The entire sum is being provided by the National Bank for Agriculture and Rural Development and will be utilised to construct 23 bridges, 11 jetties and roads to connect far-flung islands to the mainland, develop market complexes, water supply systems, multipurpose cold storages, parks, community halls, bus terminuses and sports complexes. Work has already begun on 10 bridges. “Bridges are essential over some rivers like the Matla in Canning, which has no water during low tide,” says Ganguly. Though the minister has given explicit assurances that all construction will be done “without disturbing the environment”, many people are sceptical, especially when it comes to building bridges connecting shores that are constantly changing. Environmentalists also fear that sinking pillars in the riverbeds could change the direction of rivers.

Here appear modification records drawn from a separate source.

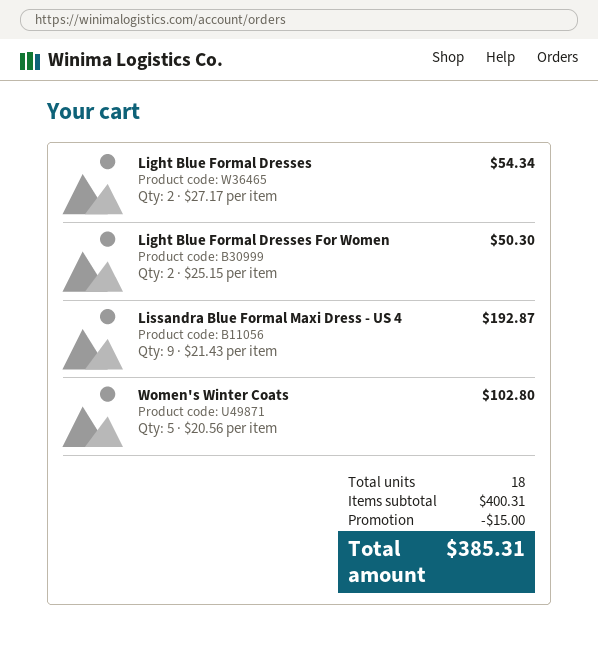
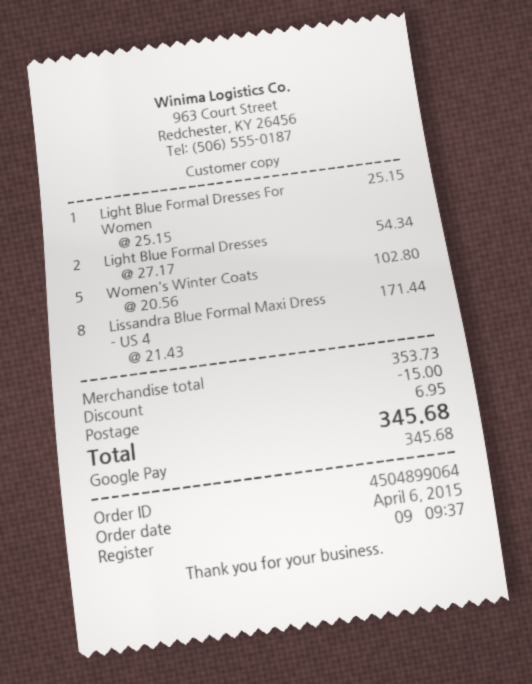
Light Blue Formal Dresses For Women: 2 x 25.15 = 50.30 -> 1 x 25.15 = 25.15
Lissandra Blue Formal Maxi Dress - US 4: 9 x 21.43 = 192.87 -> 8 x 21.43 = 171.44
subtotal: 400.31 -> 353.73
shipping: none -> 6.95
total: 385.31 -> 345.68

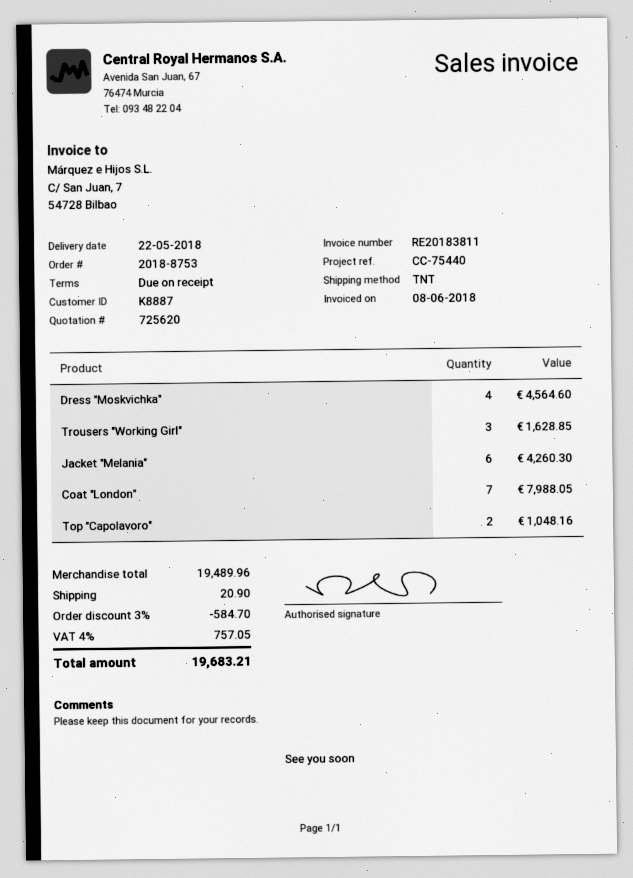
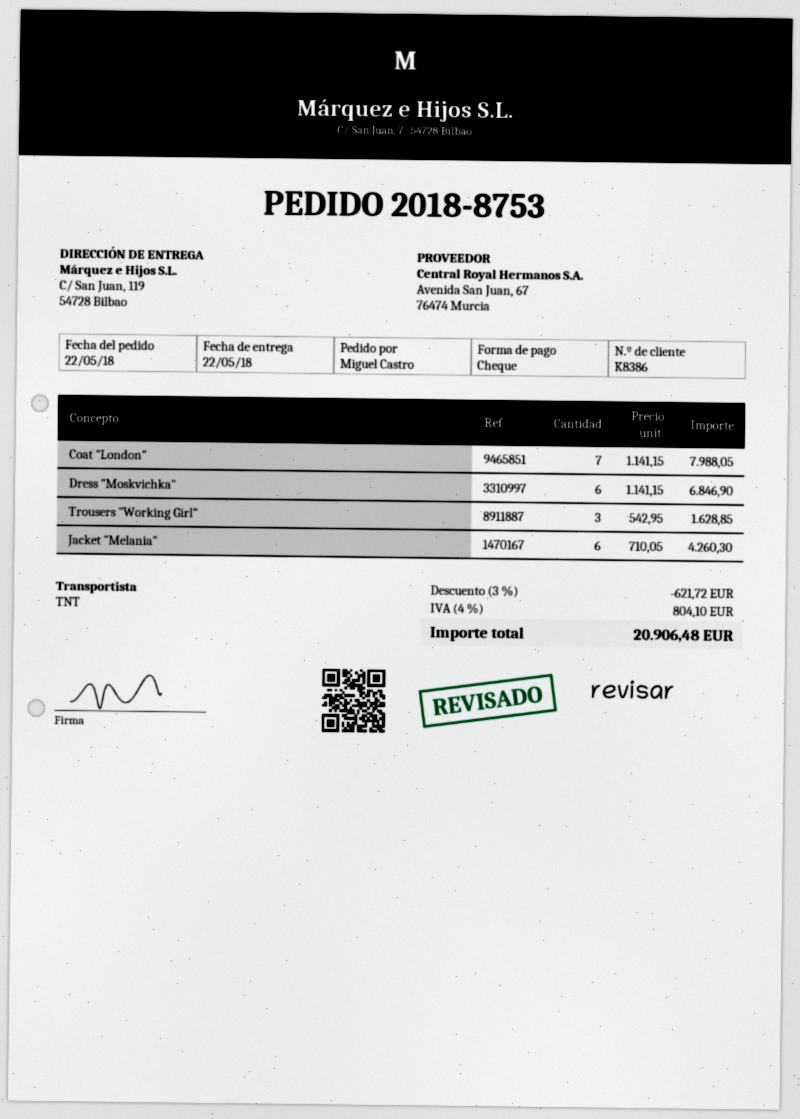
customer number: K8887 -> K8386
Dress "Moskvichka": 4 for 4564.60 -> 6 for 6846.90
Top "Capolavoro": 2 for 1048.16 -> none
discount: 3% = 584.70 -> 3% = 621.72
shipping: 20.90 -> none
tax: 4% = 757.05 -> 4% = 804.10
total: 19683.21 -> 20906.48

Kanjilal offers another argument. “Any development initiative in the Sunderbans is pointless unless the fundamental problems that threaten its existence are addressed,” he says. “Let them build bridges,” Hazra adds, shrugging. “After five years they’ll be building them again.”

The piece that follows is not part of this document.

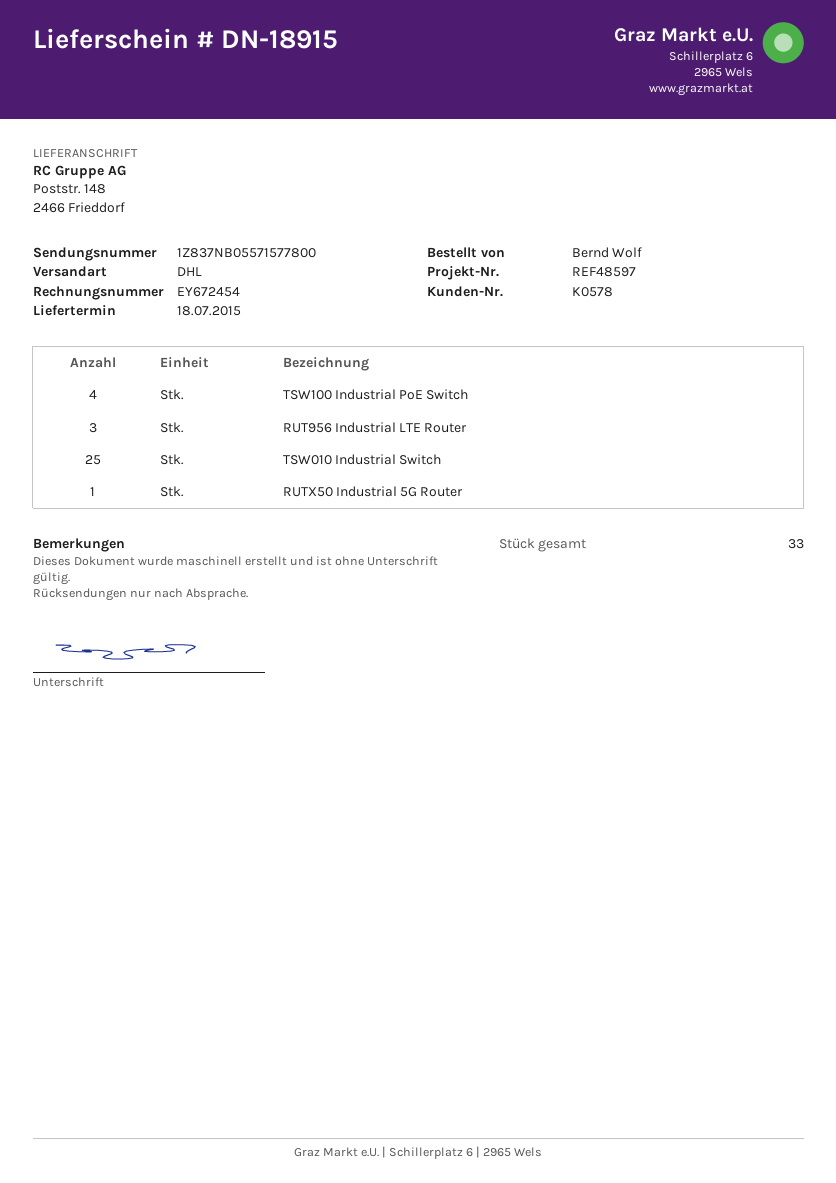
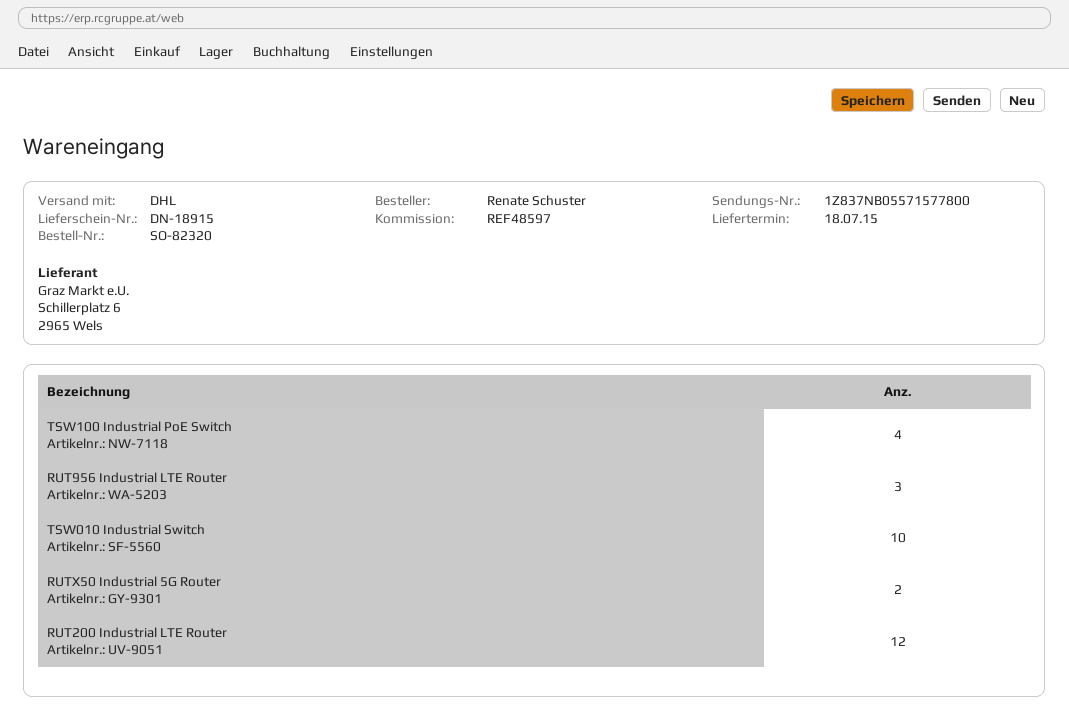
ordered by: Bernd Wolf -> Renate Schuster
TSW010 Industrial Switch: 25 -> 10
RUTX50 Industrial 5G Router: 1 -> 2
RUT200 Industrial LTE Router: none -> 12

Hazra and Kanjilal are both pointing in the same direction. The problem is that for a couple of centuries no one has looked at the issue through the lens of the distinctive ecology of the Sunderbans. Few people have acknowledged that even in an ‘unspoilt’ state the region will be subject to the ineluctable pull of the tides. Thus the rivers will erode the land and the sea engulf it.
The more the ecological balance is disturbed locally, through the destruction of the mangroves, and globally, through climate change, the more precarious the situation is bound to get. With a conservation perspective coming into the frame over the past few decades some of these issues have become more important. Unfortunately, this framework has blanked out the people who have lived here for many generations and whose fundamental quest is survival in what indisputably, though precariously, is home to them. Which adds a further element of grim irony to the latest development plans for the Sunderbans.